[EXERCISE MATERIAL Boundary: Start]

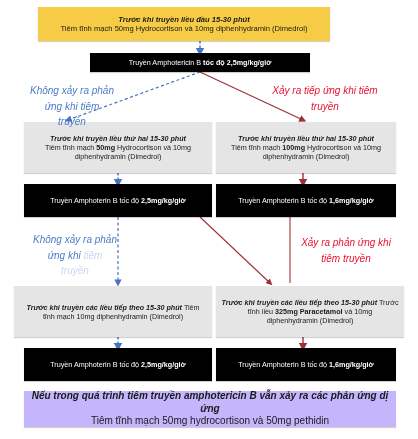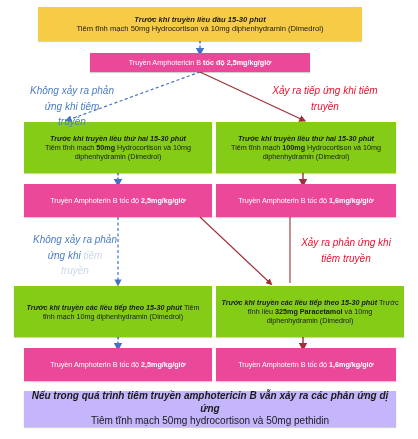--- a/index.html
+++ b/index.html
@@ -18,24 +18,24 @@
   }
   .node .ln{display:block;line-height:1.25;}
   .node .t1{font-style:italic;font-weight:bold;}
   .b{font-weight:bold;}
 
   
   .yellow-top{background:#F6CB45;color:#1a1a1a;font-size:7.6px;padding:3px 6px;}
   .yellow-bottom{background:#c4b5fd;color:#1a1a1a;font-size:10px;padding:3px 6px;}
 
   
-  .orange{background:#84cc16;color:#1a1a1a;font-size:7.2px;padding:3px 5px;}
+  .orange{background:#e5e5e5;color:#1a1a1a;font-size:7.2px;padding:3px 5px;}
 
   
-  .blue{background:#ec4899;color:#ffffff;font-size:7.2px;padding:3px 5px;}
+  .blue{background:#000000;color:#ffffff;font-size:7.2px;padding:3px 5px;}
 
   
   .elabel{
     position:absolute;z-index:4;text-align:center;
     font-style:italic;font-size:10px;line-height:1.55;
   }
   .elabel.blue-lab{color:#4C7CC4;}
   .elabel.red-lab{color:#E8112D;}
   .elabel .faded{opacity:.30;}
 
@@ -69,21 +69,21 @@
     <line x1="118" y1="217" x2="118" y2="283" stroke="#4472C4" stroke-width="1.2" stroke-dasharray="3,2.5" marker-end="url(#ah-blue)"></line>
 
     <line x1="200" y1="217" x2="270" y2="283" stroke="#9E3039" stroke-width="1.1" marker-end="url(#ah-red)"></line>
 
     <line x1="290" y1="217" x2="290" y2="283" stroke="#9E3039" stroke-width="1.1"></line>
 
     <line x1="118" y1="337" x2="118" y2="347" stroke="#4472C4" stroke-width="1.4" stroke-dasharray="2.5,2" marker-end="url(#ah-blue)"></line>
     <line x1="303" y1="337" x2="303" y2="347" stroke="#9E3039" stroke-width="1.4" marker-end="url(#ah-red)"></line>
   </svg>
 
-  <div class="node yellow-top" style="left:38px;top:7px;width:324px;height:34px;">
+  <div class="node yellow-top" style="left:38px;top:7px;width:292px;height:34px;">
     <span class="ln t1">Trước khi truyền liều đầu 15-30 phút</span>
     <span class="ln">Tiêm tĩnh mạch 50mg Hydrocortison và 10mg diphenhydramin (Dimedrol)</span>
   </div>
 
   <div class="node blue" style="left:90px;top:53px;width:220px;height:19px;">
     <span class="ln"><span>Truyền Amphotericin B </span><span class="b">tốc độ 2,5mg/kg/giờ</span></span>
   </div>
 
   <div class="elabel blue-lab" style="left:30px;top:83px;width:84px;">
     <span class="ln">Không xảy ra</span>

[EXERCISE MATERIAL Boundary: End]

> [EXERCISE REQUIREMENTS] In the entries above, identify every line with the word "left". Copy those lines.

> [TASK OUTPUT]
-  <div class="node yellow-top" style="left:38px;top:7px;width:324px;height:34px;">
+  <div class="node yellow-top" style="left:38px;top:7px;width:292px;height:34px;">
   <div class="node blue" style="left:90px;top:53px;width:220px;height:19px;">
   <div class="elabel blue-lab" style="left:30px;top:83px;width:84px;">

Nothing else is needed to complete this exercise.